O consultor do Sebrae em Apucarana, Tiago Cunha, explicou que esta foi a primeira reunião oficial do projeto com os empresários. Segundo ele, o encontro apresentou o conceito de Indicação Geográfica, o histórico desse reconhecimento no Paraná e no Brasil e detalhou as etapas que serão desenvolvidas ao longo do ano. A expectativa é que o pedido de registro seja protocolado junto ao Instituto Nacional da Propriedade Industrial (INPI) até o final de novembro.
A consultora credenciada do Sebrae Paraná, Andréia Claudino, responsável pela condução técnica do processo, destacou que Apucarana reúne todos os requisitos para buscar a Indicação Geográfica do Boné. De acordo com ela, a tradição da indústria local, a ampla documentação histórica e o reconhecimento nacional conquistado pelo setor formam uma base sólida para a obtenção do registro.
Conquista permanente fortalece a economia local
A coordenadora estadual de Indicações Geográficas do Sebrae Paraná, Maria Isabel Guimarães, explicou que o registro possui caráter permanente e protege a reputação construída por Apucarana, impedindo que outras regiões utilizem indevidamente a fama e a qualidade associadas aos bonés produzidos no município. Além disso, o reconhecimento tende a impulsionar o turismo de negócios e de experiência, atraindo visitantes interessados em conhecer a cadeia produtiva local e gerando reflexos positivos para o comércio, a hotelaria e diversos segmentos da economia.
A reunião desta quarta-feira teve ainda um significado simbólico. Enquanto empresários do setor de bonés iniciavam os trabalhos da futura IG, outra sala do Sebrae sediava o encontro da governança da Indicação Geográfica do Café Serra de Apucarana, coordenado pelo secretário municipal de Agricultura, Wendel Metta. O café produzido na serra já possui registro concedido pelo INPI e começa a chancelar seus primeiros produtores.
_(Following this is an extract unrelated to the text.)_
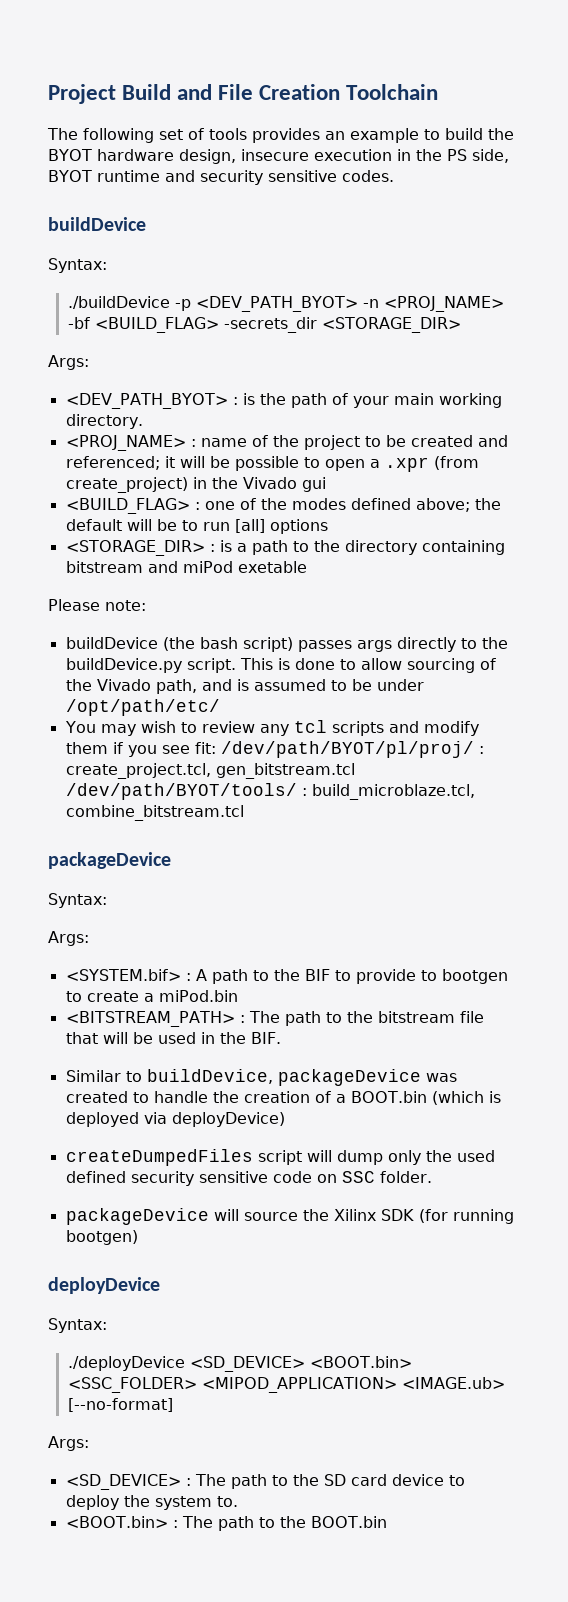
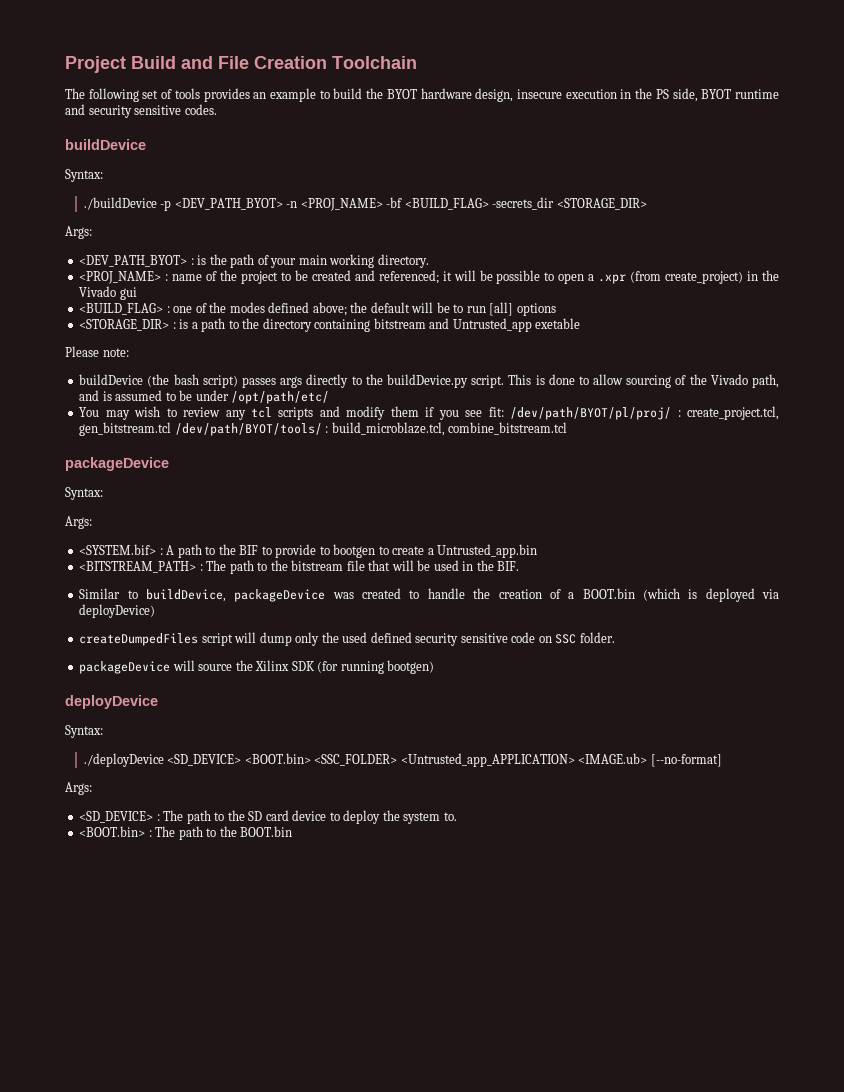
[182,561,233,573] miPod -> [452,318,532,332] Untrusted_app
[158,990,238,1002] miPod.bin -> [437,544,538,558] Untrusted_app.bin
[201,1377,397,1393] <MIPOD_APPLICATION> -> [400,753,575,767] <Untrusted_app_APPLICATION>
Com isso, Apucarana avança para se consolidar como um território com duas Indicações Geográficas ativas, reunindo a tradição cafeeira da serra e a força da indústria do boné. “Isso torna a região ainda mais conhecida. As pessoas vêm para conhecer os cafés, podem visitar a indústria dos bonés e toda a economia local se beneficia desse ciclo virtuoso”, projetou Maria Isabel, acrescentando que a valorização dos produtos também permite que consumidores locais tenham acesso a itens de qualidade superior, fortalecendo um ambiente de reconhecimento, consumo consciente e desenvolvimento regional.